**Input data**.
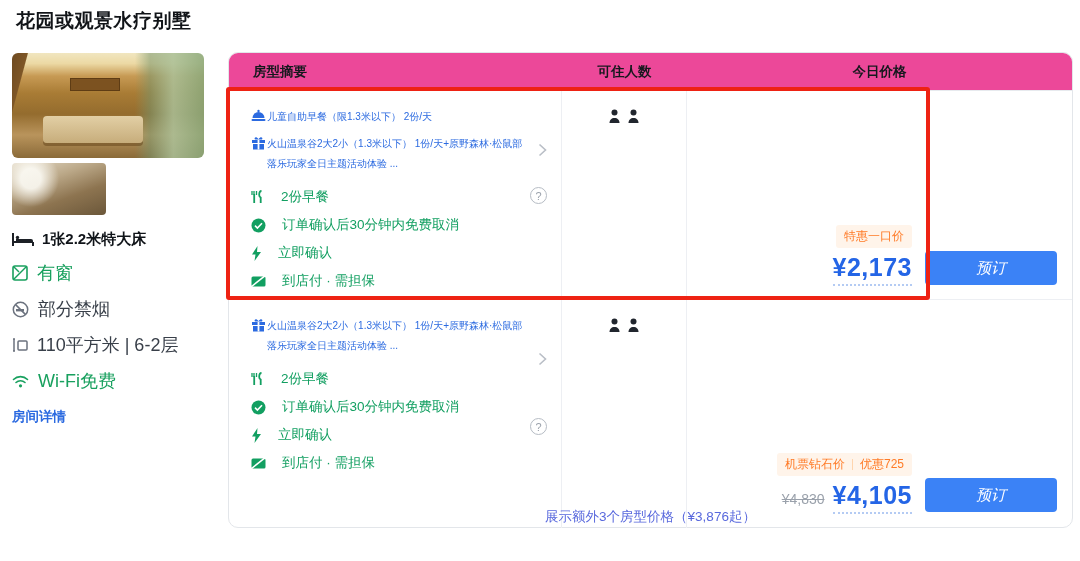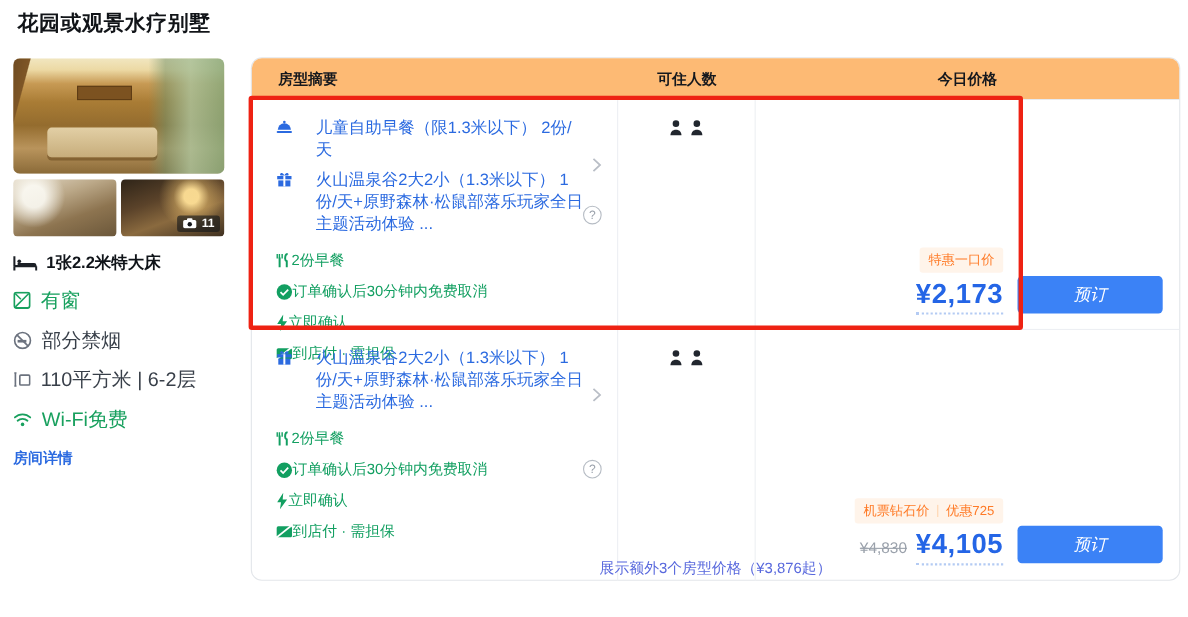--- a/index.html
+++ b/index.html
@@ -38,7 +38,7 @@
 
   
   .rate-table { position:absolute; left:228px; top:52px; width:845px; height:476px; border:1px solid #e3e6ea; border-radius:10px; background:#fff; }
-  .thead { display:flex; height:38px; background:#fdba74; border-bottom:1px solid #e7eaee; border-radius:9px 9px 0 0; align-items:center; font-size:13.5px; font-weight:bold; color:#15181d; }
+  .thead { display:flex; height:38px; background:#ec4899; border-bottom:1px solid #e7eaee; border-radius:9px 9px 0 0; align-items:center; font-size:13.5px; font-weight:bold; color:#15181d; }
   .th1 { width:333px; padding-left:24px; }
   .th2 { width:125px; text-align:center; }
   .th3 { flex:1; text-align:center; }

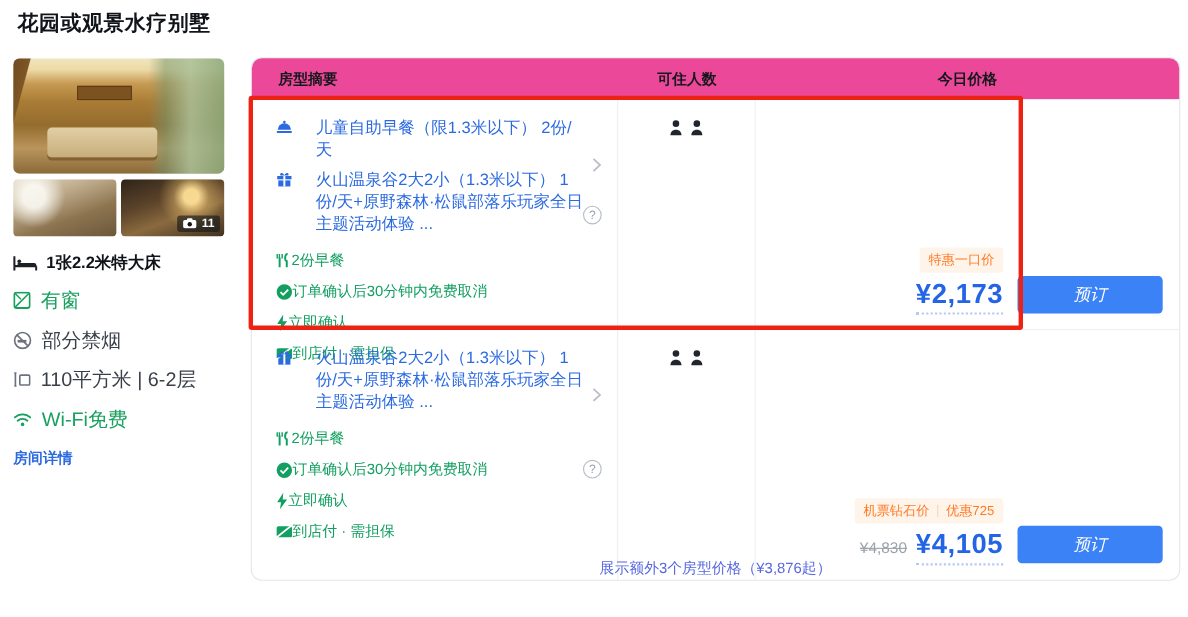--- a/index.html
+++ b/index.html
@@ -50,7 +50,7 @@
   .cell-price { flex:1; position:relative; }
 
   .perks { cursor:pointer; padding-right:16px; }
-  .perk { display:flex; gap:20px; font-size:15px; line-height:20px; color:#2b6ae0; margin-bottom:7px; }
+  .perk { display:flex; gap:0; font-size:10px; line-height:20px; color:#2b6ae0; margin-bottom:7px; }
   .perk .txt { width:274px; }
   .perk .ic { flex:0 0 16px; padding-top:2px; }
   .chevron { position:absolute; right:14px; top:52px; }

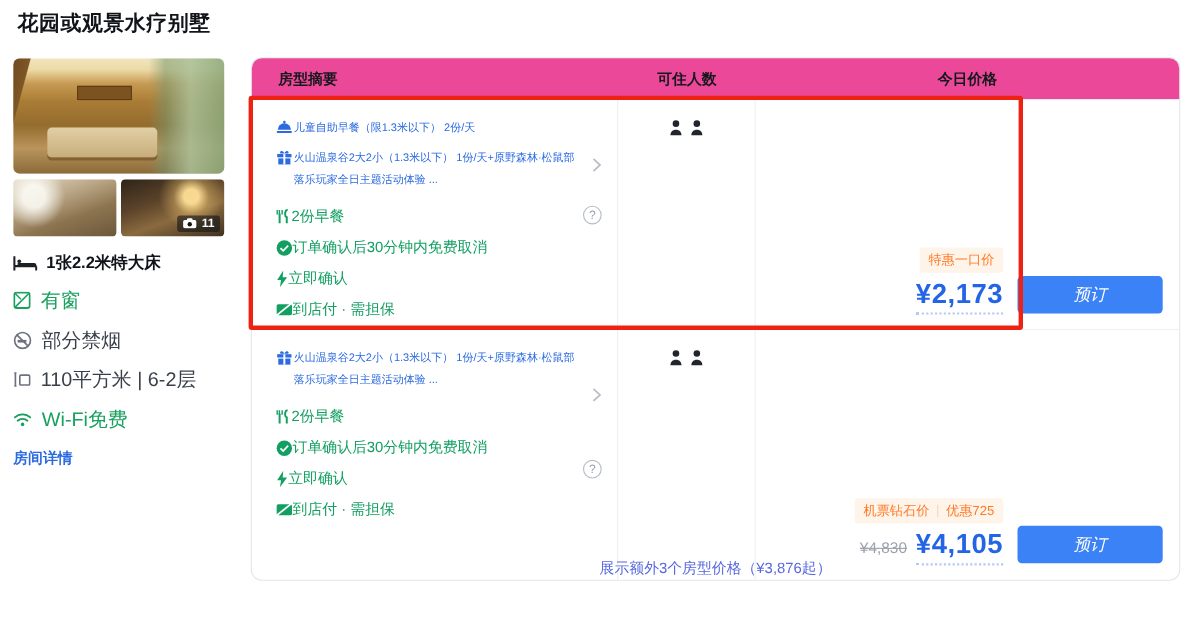--- a/index.html
+++ b/index.html
@@ -90,18 +90,6 @@
     </div>
     <div class="photo-row">
       <div class="photo-sm one"></div>
-      <div class="photo-sm two">
-        <div class="photo-badge">
-          <span>
-            <svg width="13" height="10" viewBox="0 0 13 10">
-                <rect x="0.5" y="2" width="12" height="7.5" rx="1.5" fill="#fff"></rect>
-                <rect x="4" y="0.5" width="5" height="2.5" rx="1" fill="#fff"></rect>
-                <circle cx="6.5" cy="5.8" r="2" fill="rgba(20,22,26,1)"></circle>
-              </svg>
-          </span>
-          <span>11</span>
-        </div>
-      </div>
     </div>
 
     <div class="bed-row">

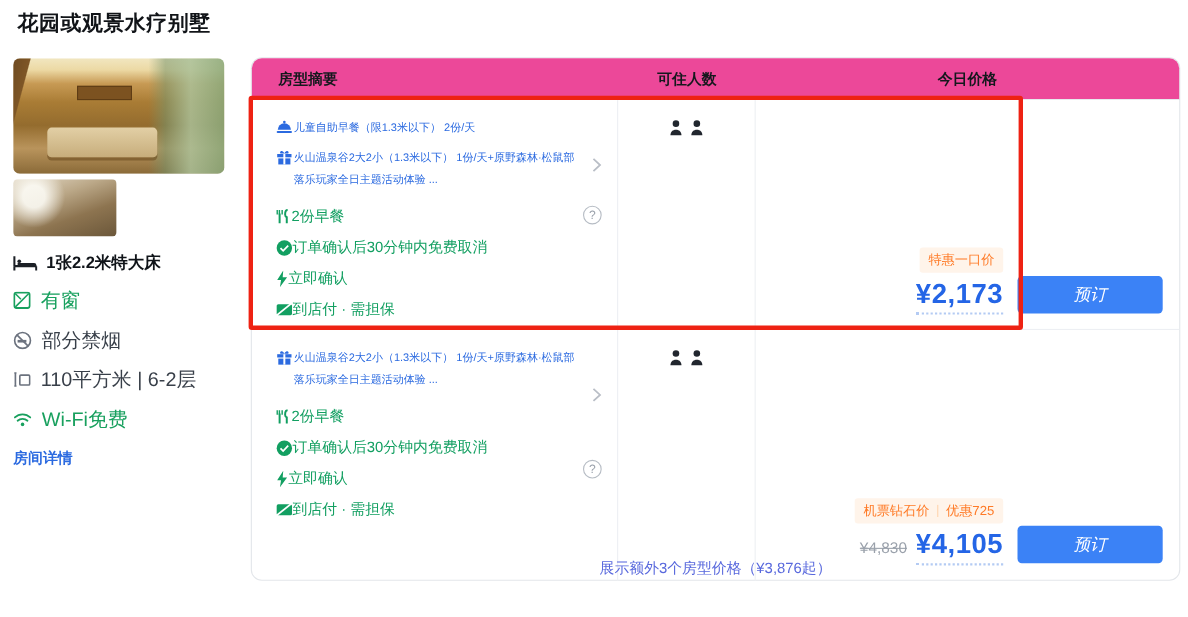--- a/index.html
+++ b/index.html
@@ -55,7 +55,7 @@
   .perk .ic { flex:0 0 16px; padding-top:2px; }
   .chevron { position:absolute; right:14px; top:52px; }
   .amenities { margin-top:14px; }
-  .amen { display:flex; gap:0; align-items:center; font-size:13.5px; color:#129f61; margin-bottom:10px; }
+  .amen { display:flex; gap:16px; align-items:center; font-size:13.5px; color:#129f61; margin-bottom:10px; }
   .help { position:absolute; right:14px; width:17px; height:17px; border:1px solid #b6bcc4; border-radius:50%; color:#9aa1ab; font-size:11px; display:flex; align-items:center; justify-content:center; cursor:pointer; background:#fff; }
   .help.h1 { top:96px; } .help.h2 { top:118px; }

**What to do**. Within this data, count the lines that include the string "class" and write the number with nothing else.

**Exercise output**. 5